Röportaj: Gökçe UYGUN
Fotoğraflar: Dağhan İŞ
Çeşitli klasik ve çağdaş müzik projelerinde yer alan müzisyen Utku Öğüt, kendi bestelerini dinleyicilerle paylaşmak için çıktı müzik yolculuğuna. Başlangıçta tek kişiydi, sonraları çoğaldılar ve ‘kutu’yu oluşturdular. 5 müzisyenli kutu grubu, niceliği nispeten sınırlı olan dinleyicilerine, içlerinden gelen müziği aktarıyor. “Bazı müzikal oluşumların, şarkısından çok görsel materyali var. Bu durum bana gülünç geliyor. Tabii ki kutu’nun sesini duyurmak için çaba sarf etmeye niyetliyiz ama önce üretim…” diyen Öğüt’e kulak veriyoruz.
-kutu nedir, kimlerden oluşmaktadır temalı klasik sorularla başlayalım...

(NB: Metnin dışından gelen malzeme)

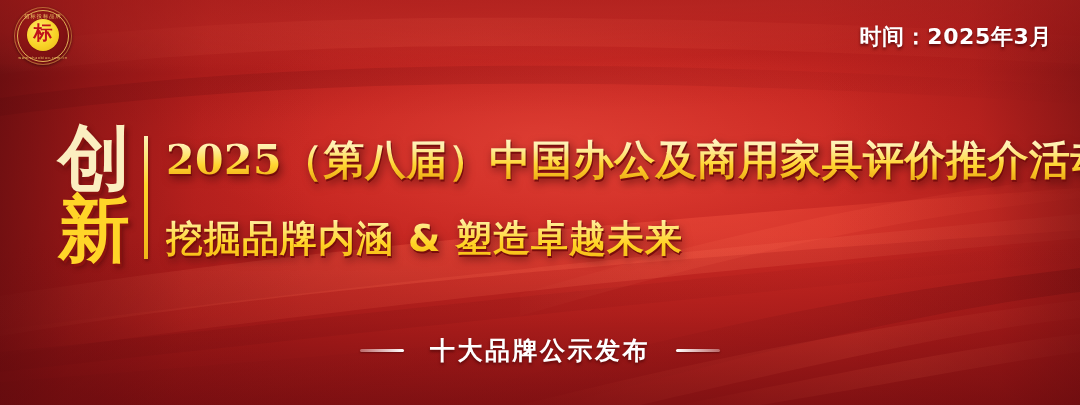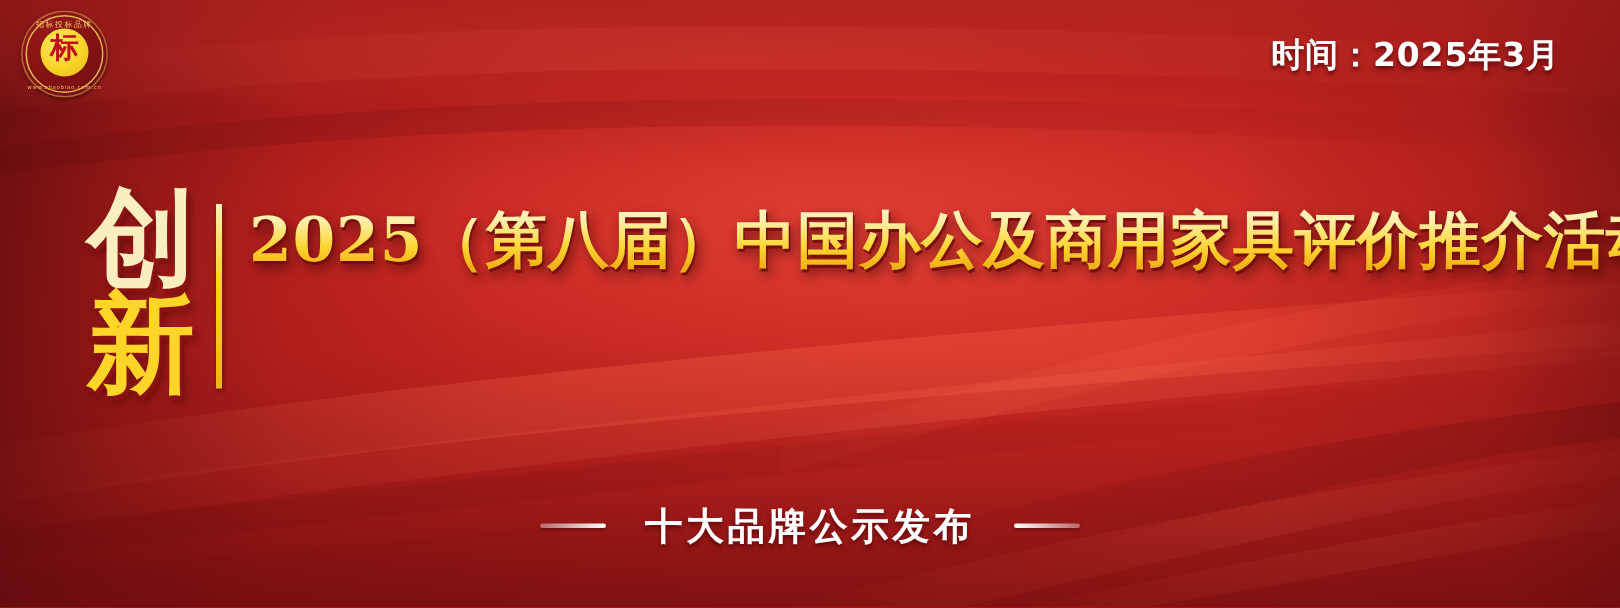--- a/index.html
+++ b/index.html
@@ -91,7 +91,7 @@
     white-space:nowrap;
   }
   .date-label{
-    position:absolute;right:40px;top:22px;
+    position:absolute;right:28px;top:22px;
     font-size:22px;font-weight:bold;color:#ffffff;letter-spacing:0.6px;
     text-shadow:0 2px 3px rgba(80,6,8,0.85);
     white-space:nowrap;

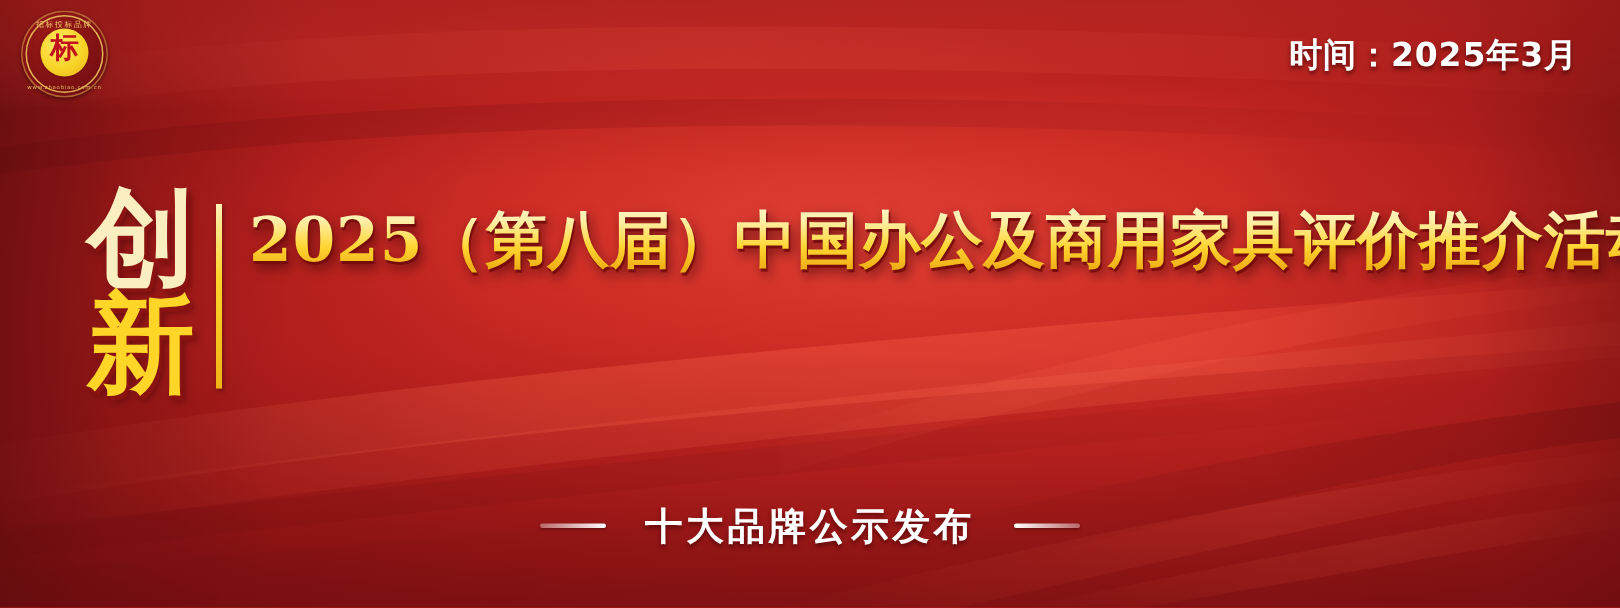--- a/index.html
+++ b/index.html
@@ -235,6 +235,7 @@
   <div class="divider"></div>
 
   <div class="headline">2025（第八届）中国办公及商用家具评价推介活动</div>
+  <div class="subtitle">挖掘品牌内涵 &amp; 塑造卓越未来</div>
 
   <div class="bottom-strip">
     <span class="dash"></span>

kutu; ben Utku Öğüt, Yaren Eren Budak, Matt Loftin, Tolga Ayıklar ve Murat Yakupoğlu'ndan oluşuyor. Ben Alman Dili ve Edebiyatı ve Sosyoloji (İ.Ü.) üzerine Sanat ve Tasarım yüksek lisansı yaptım. Müzikal geçmişime gelince MSGSÜ Konservatuvarı Yarı Zamanlı Keman Bölümü'nden son sınıfta atıldım (gülüyor). Bu süre içinde çeşitli profesyonel olmayan klasik müzik topluluklarında kemancılık ve koristlik yaparken bir yandan da şu an ekibimizdeki Tolga ile oldschool punk çalıyordum. Sonradan yine kendisiyle Clique ve Dabbet-ül Arz adlı projelerle birçok konser verdik. Yaren (çello) ekibimizin en genç üyesi. Çeşitli kurumlarda müzik eğitimi gördü, şu an Müzikoloji lisansı yapıyor. O da benim gibi çeşitli klasik ve çağdaş müzik topluluklarının etkinliklerinde yer aldı. Matt (bass) ise Houston, Teksas'tan. Dilbilim ve Edebiyat mezunu ve Yaratıcı Yazım yüksek lisansı yaptı. Çeşitli ülkelerde İngilizce öğretmenliği yaptıktan sonra Türkiye'de Bilgi Üniversitesi Sağlık Bilimleri'nde okutmanlık yapıyor. ABD'de yaşadığı sürece alternatif müzik gruplarında gitaristlik ve basçılık yapmış. Tolga (synth) ise liseden beri beraber yol arkadaşım. Türkoloji mezunu. Kendisi ile neredeyse anlattığım tüm müzikal aktivitelerimizi beraber gerçekleştirdik. Ayrıca kendisinin KamAta isimli Orta Asya motiflerini kullandığı başka bir deneysel projesi var ve ben de ona destek oluyorum. Murat (davul) da Reklamcılık mezunu. Özel bir radyoda teknik yönetmen. Üniversite döneminde birçok uzun soluklu müzik projelerinde davulculuk yaptı.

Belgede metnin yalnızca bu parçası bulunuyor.